The records section start

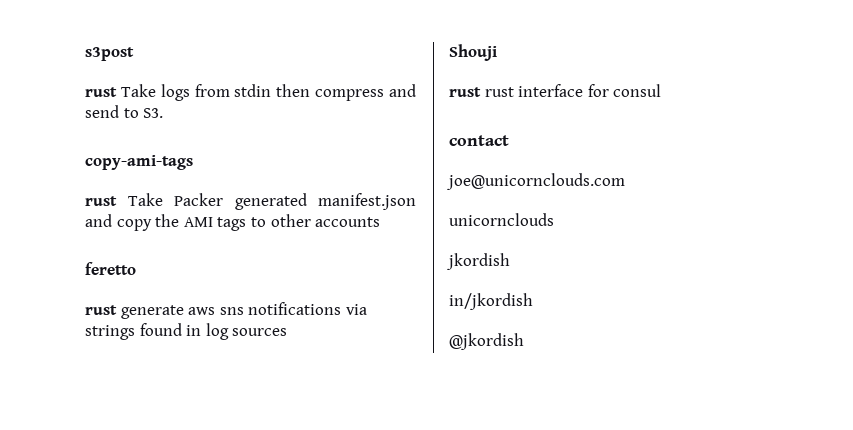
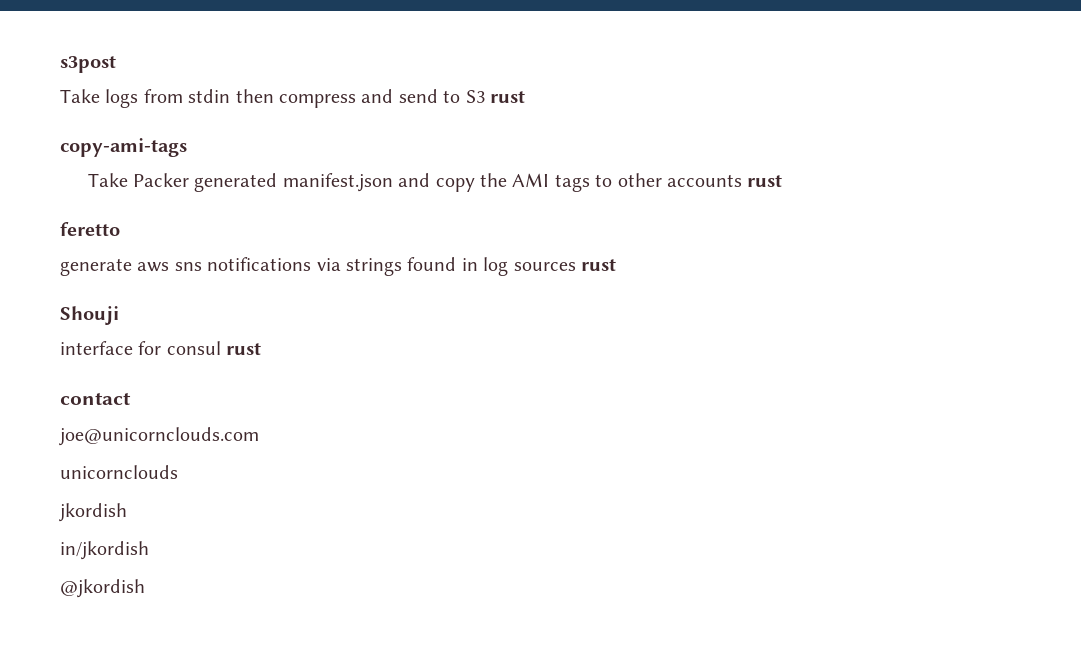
[85,87,117,97] rust -> (116, 64) none
[143,108,164,118] S3. -> [465,90,525,103] S3 rust
[85,196,117,206] rust -> (187, 147) none
(381, 222) none -> [747,175,783,187] rust
[85,305,117,315] rust -> (120, 229) none
(288, 332) none -> [580,259,616,271] rust
[449,87,514,97] rust rust -> (119, 315) none
(662, 90) none -> [226,343,262,355] rust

The records section end

The answer should consist of the lines from the one with "(288, 332) none -> [580,259,616,271] rust" through the last line of the entries, duplicated exactly and nothing more.

(288, 332) none -> [580,259,616,271] rust
[449,87,514,97] rust rust -> (119, 315) none
(662, 90) none -> [226,343,262,355] rust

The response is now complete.